Some people thought his 2015 album ‘The inevitable heel turn’ was deadly (“…the whole thing is an alternative audio riot.” Album of the week, Irish Times, July 2015).
The gigs to promote that record went pretty well too and 2015 wrappeded up with a triumphant support tour for longtime heroes giveamanakick on their final, emotional jaunt round the country.

It has to be said though, Ted doesn’t get out much, preferring to spend his free time producing music for (amongst others) windings, Same D4ence, Post-Punk Podge, Murli, Spekulativ Fiktion and running the Unscene Music ‘not really a record label’ record label.

He was commissioned to provide music for New Japan Pro Wrestling’s Bullet Club faction (seeing his music played in Tokyo Dome in front of 45,000 Japanese wrestling fans literally reduced our Ted to tears) and provided much of the soundtrack for BBC Two’s ‘Smack Em Up’ documentary in 2015. He’s also remixed or collaborated with Lankum (formerly Lynched), Murli & God Knows (Rusangano Family), SertOne, Nanu Nanu, Morning Veils, Clerk5 and Ceara Conway.

And that’s just the recent stuff… dig a little deeper and you’ll find a man at the centre of Ireland’s first turntable band (Vince Mack Mahon), a founder & organiser of one of Ireland’s longest running free festivals (Community Skratch Games) and an alt-rap pioneer through his work with the cultish Flying Buttresses.

So, there’s more but if all that doesn’t make you want to see him play some music then you should go somewhere else on the night in question.

If you wanna see for yourself before making any snap decisions based on some anonymous blurb you just read on the internet/in your local paper then you should check out the following links….


The best rapper you never heard of? Maybe. It’s not often 17 year old rappers get paragraphs like this about them in the national press though….

“One lad stood out a bit from the pack: Jonen Dekay, a 17- year-old rhymer exhibiting wisdom beyond his years. There’s the bang of future anthems off tracks such as Sunset in LK and especially Cold Mornings, and you got the inkling that Dekay is someone whose pen will be producing plenty of striking, distinctive and quotable material in the years to come.” (Jim Carroll, Irish Times, July 2016)

His mixtape ‘Passionate example’ (recorded in after-school youth group sessions) emerged from apparently nowhere to quickly become a cult classic of rap in Ireland, constantly heard all over Limerick booming from cars in the middle of the day and rattling the rafters at Tuesday night house parties in the suburbs. Even the Rubber Bandits co-signed on his brilliance, casting Dekay’s anthemic ‘Cold Mornings’ as the “best track to ever come out of Limerick. Ever. Period”. And sure you wouldn’t doubt the Rubber Bandits wha?

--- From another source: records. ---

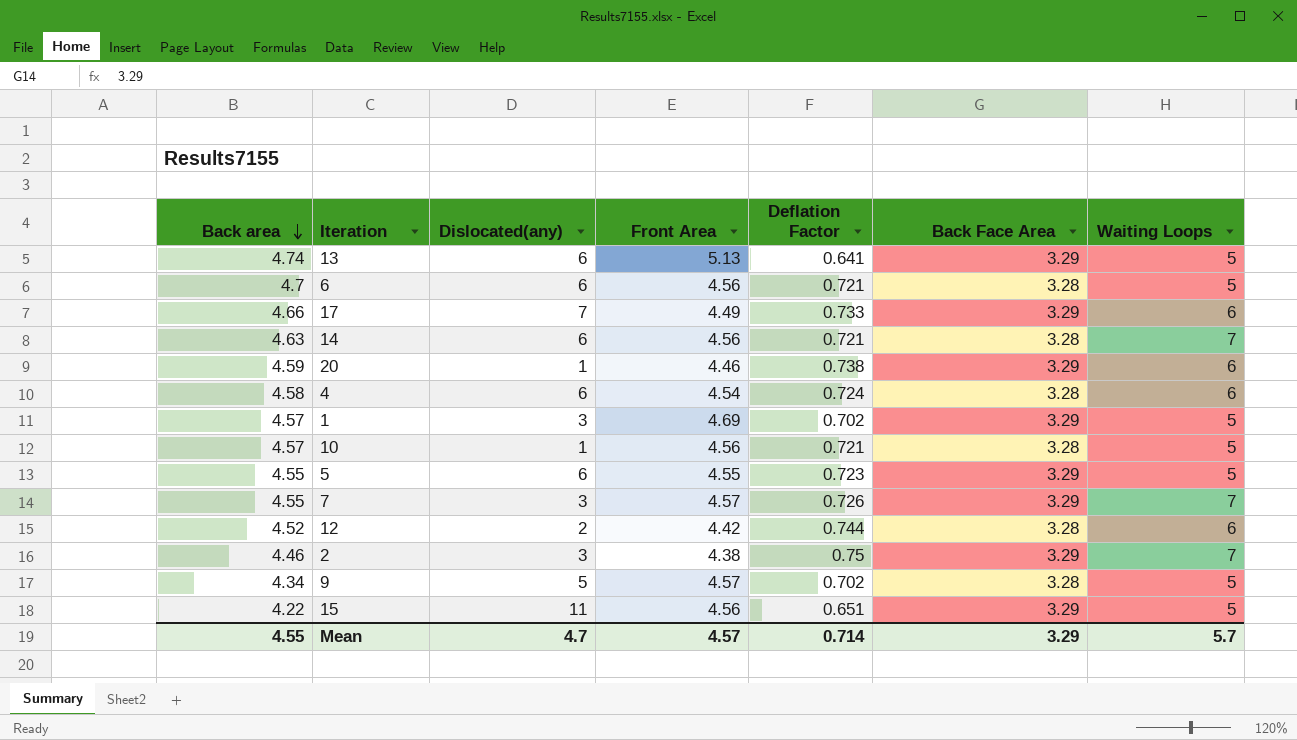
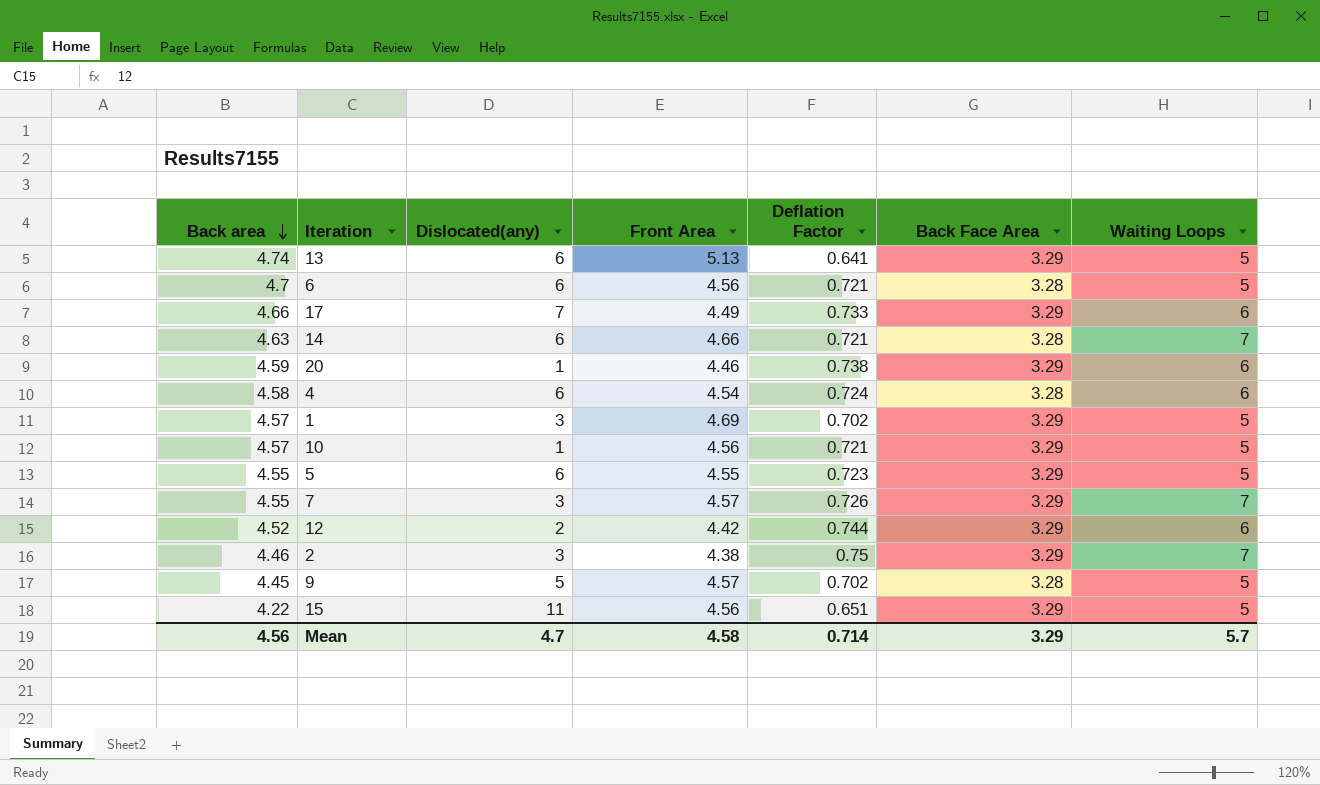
14 | Front Area: 4.56 -> 4.66
10 | Back Face Area: 3.28 -> 3.29
12 | Back Face Area: 3.28 -> 3.29
9 | Back area: 4.34 -> 4.45
Mean | Back area: 4.55 -> 4.56
Mean | Front Area: 4.57 -> 4.58

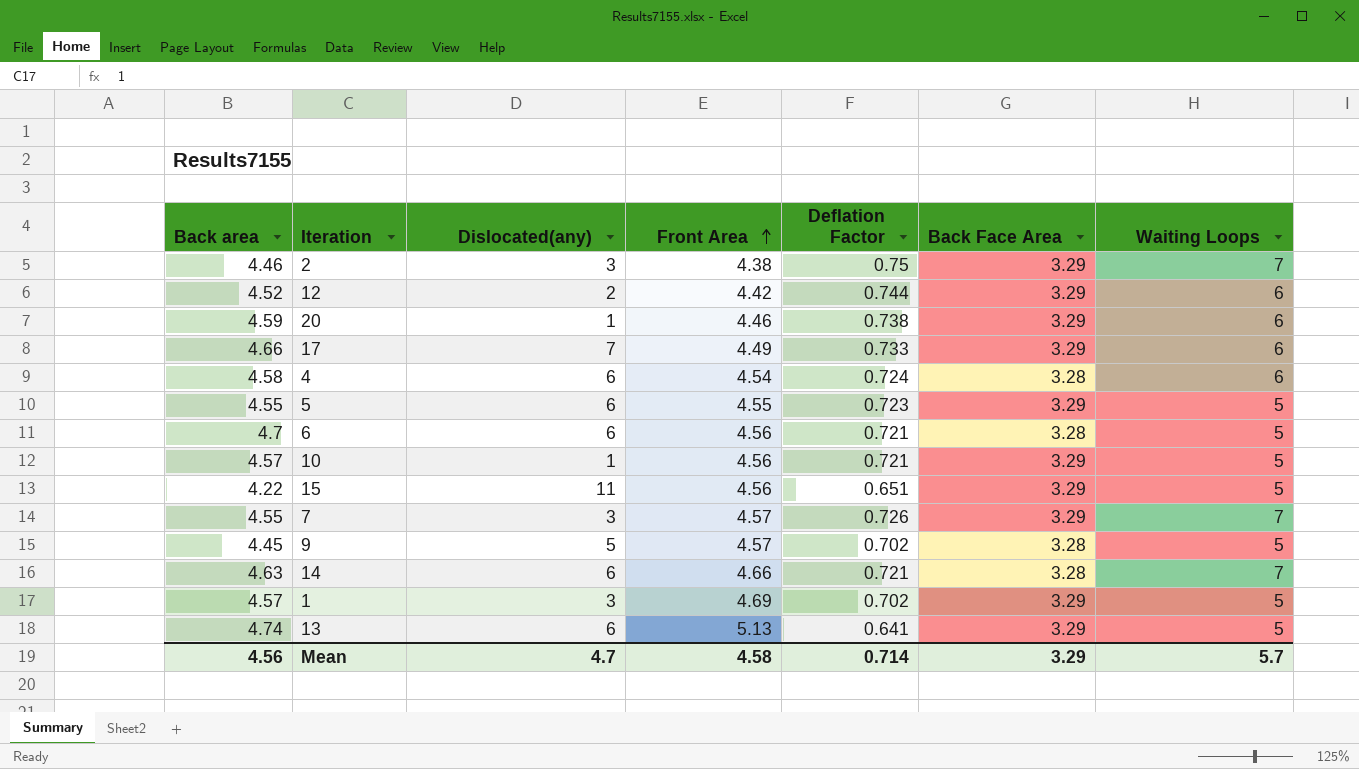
row order: Back area descending -> Front Area ascending

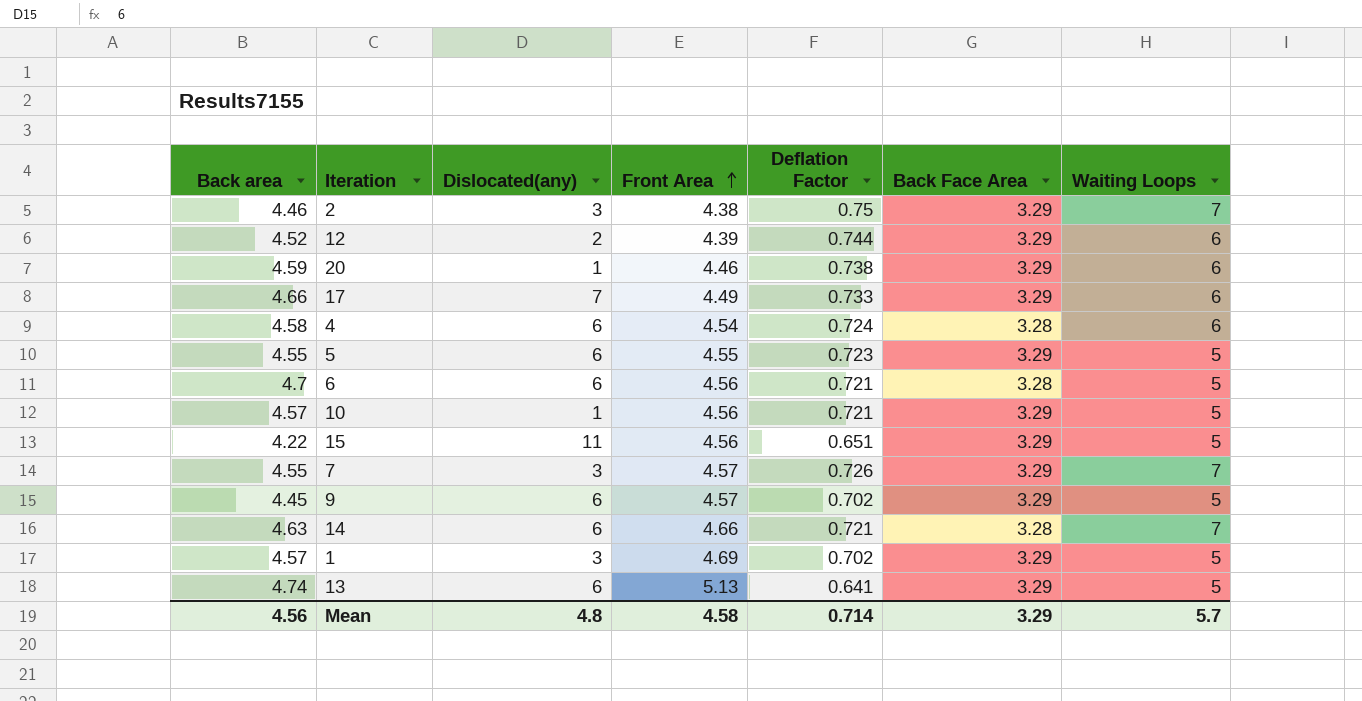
12 | Front Area: 4.42 -> 4.39
9 | Dislocated(any): 5 -> 6
9 | Back Face Area: 3.28 -> 3.29
Mean | Dislocated(any): 4.7 -> 4.8

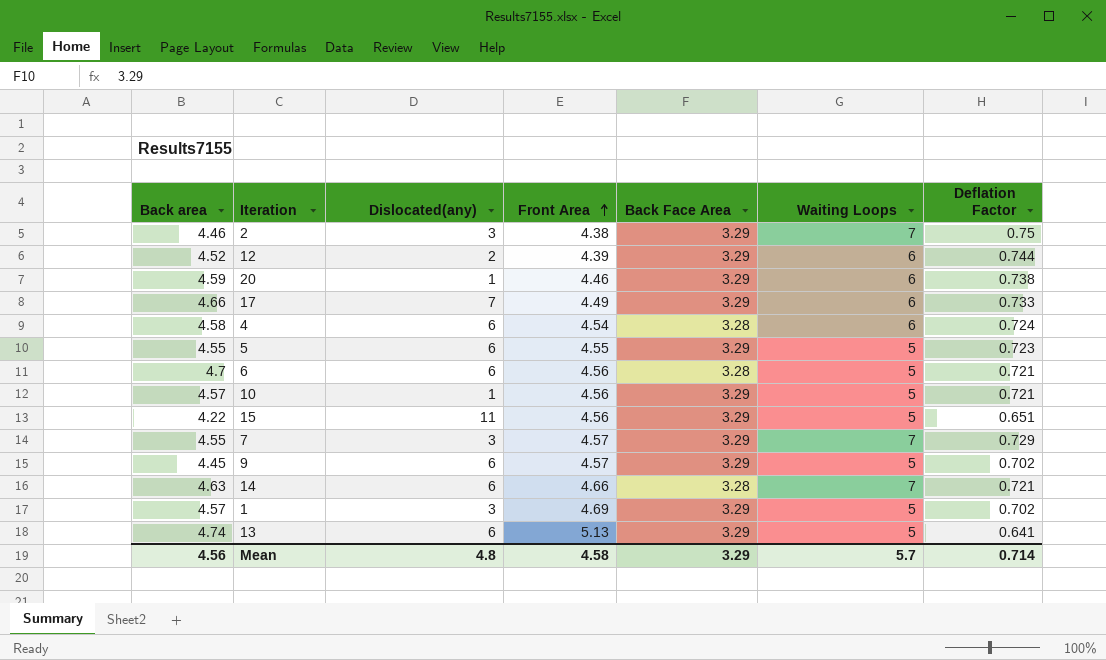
column Deflation Factor | position: 5 -> 7
7 | Deflation Factor: 0.726 -> 0.729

A true renaissance man in a hip-hop culture all too often obsessed with ‘keeping it real’ rather than ‘doing it right’, JusMe is the definition of grassroots, community-based music culture. Not content with being a DJ of fine repute and owner of an enviable collection of records, JusMe has been pivotal in the continued flourishing of hip-hop in the south of Ireland, as an integral member of the now-defunct but legendary LiveStyles festivals and now as one of the driving forces behind Cuttin’ Head Collective in Cork City.

From classic rap to rare breaks, soulful psychedelia to hyper-modern bass music, JusMe got you covered.